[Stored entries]
######
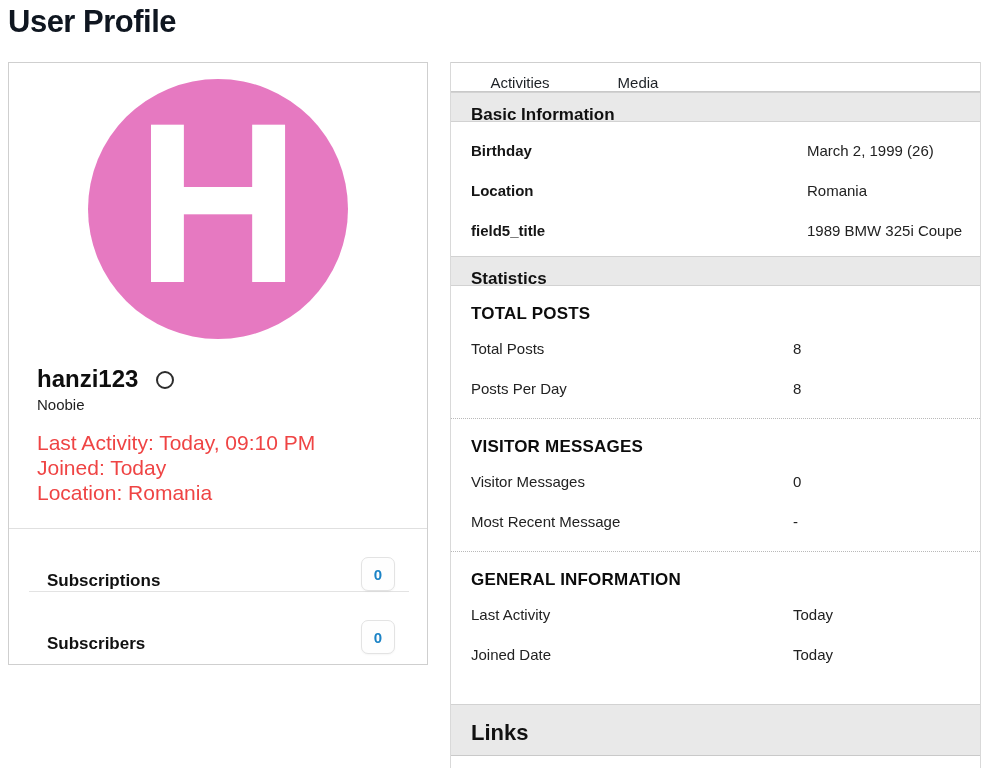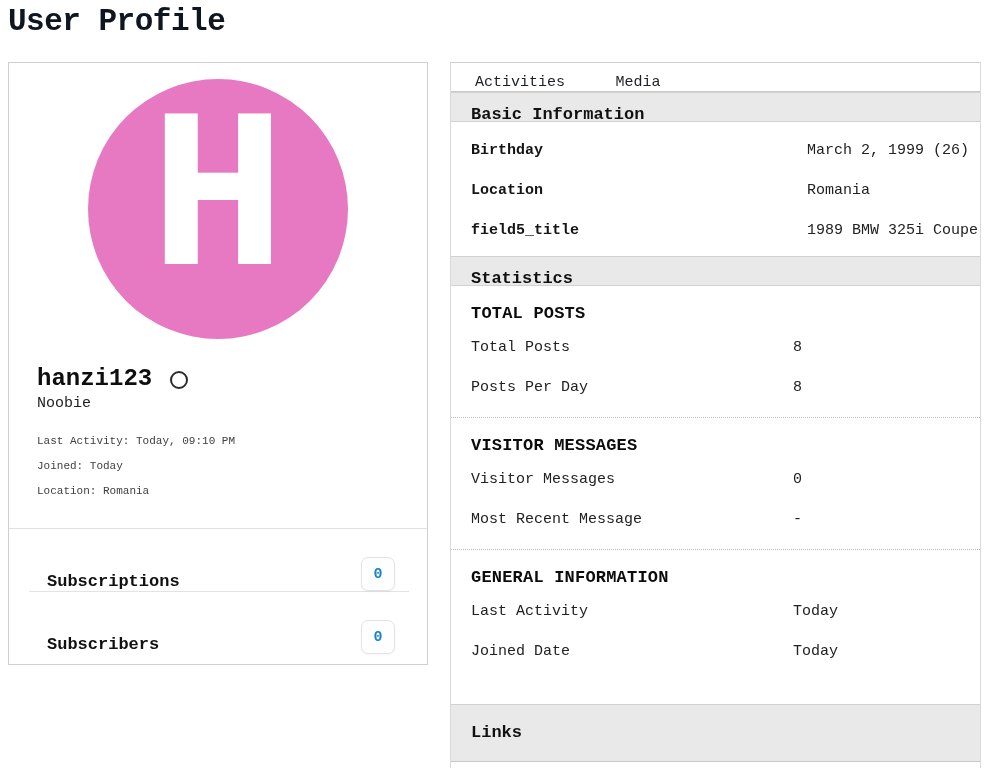--- a/index.html
+++ b/index.html
@@ -1,19 +1,19 @@
 <!DOCTYPE html>
 <html><head>
 <meta charset="utf-8">
 <style>
   * { margin:0; padding:0; box-sizing:border-box; }
   html,body { background:#fff; }
   .page {
     position:relative; width:991px; height:768px; overflow:hidden;
-    background:#fff; font-family:Liberation Mono, monospace; color:#1c1c1c;
+    background:#fff; font-family:Liberation Sans, sans-serif; color:#1c1c1c;
   }
   .page-title {
     position:absolute; left:8px; top:4px;
     font-size:31px; font-weight:bold; letter-spacing:-0.5px; color:#0f1620;
   }
 
   
   .profile-card {
     position:absolute; left:8px; top:62px; width:420px; height:603px;
     background:#fff; border:1px solid #cfcfcf;
@@ -29,21 +29,21 @@
   }
   .username-row {
     margin:26px 0 0 28px; display:flex; align-items:center; gap:18px;
   }
   .username { font-size:24px; font-weight:bold; color:#0e0e0e; }
   .status-circle {
     width:18px; height:18px; border:2px solid #2c2c2c; border-radius:50%;
     display:inline-block; margin-top:2px;
   }
   .rank { margin:3px 0 0 28px; font-size:15px; color:#1e1e1e; }
-  .meta { margin:17px 0 0 28px; font-size:11px; line-height:25px; color:#404040; }
+  .meta { margin:17px 0 0 28px; font-size:21px; line-height:25px; color:#ef4444; }
 
   .counters {
     position:absolute; left:0; right:0; top:465px;
     border-top:1px solid #e0e0e0;
   }
   .counter-row {
     height:62px; display:flex; align-items:flex-end;
     padding:0 32px 0 38px; cursor:pointer;
   }
   .counter-label { flex:1; font-size:17px; font-weight:bold; color:#111; }
@@ -92,22 +92,22 @@
   }
   .stat-row {
     display:grid; grid-template-columns:322px 1fr; align-items:center;
     height:40px; padding-left:20px; font-size:15px; color:#222;
   }
   .dotted-divider { border-top:1px dotted #b9b9b9; margin-top:10px; }
 
   .links-bar {
     position:absolute; left:0; right:0; top:642px;
     background:#e9e9e9; border-top:1px solid #d2d2d2; border-bottom:1px solid #c9c9c9;
-    height:58px; line-height:56px; padding-left:20px;
-    font-size:17px; font-weight:bold; color:#111;
+    height:52px; line-height:56px; padding-left:20px;
+    font-size:22px; font-weight:bold; color:#111;
   }
 </style>
 </head>
 <body>
 
 <div class="page">
 
   <h1 class="page-title">User Profile</h1>
 
   <div class="profile-card">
######
> _What to do_: Lines to set down from above: the line with "height:62px; display:flex; align-items:flex-end;", the line with "display:grid; grid-template-columns:322px 1fr;", and every line between, each exactly as written.

> _Result of this exercise_:
     height:62px; display:flex; align-items:flex-end;
     padding:0 32px 0 38px; cursor:pointer;
   }
   .counter-label { flex:1; font-size:17px; font-weight:bold; color:#111; }
@@ -92,22 +92,22 @@
   }
   .stat-row {
     display:grid; grid-template-columns:322px 1fr; align-items:center;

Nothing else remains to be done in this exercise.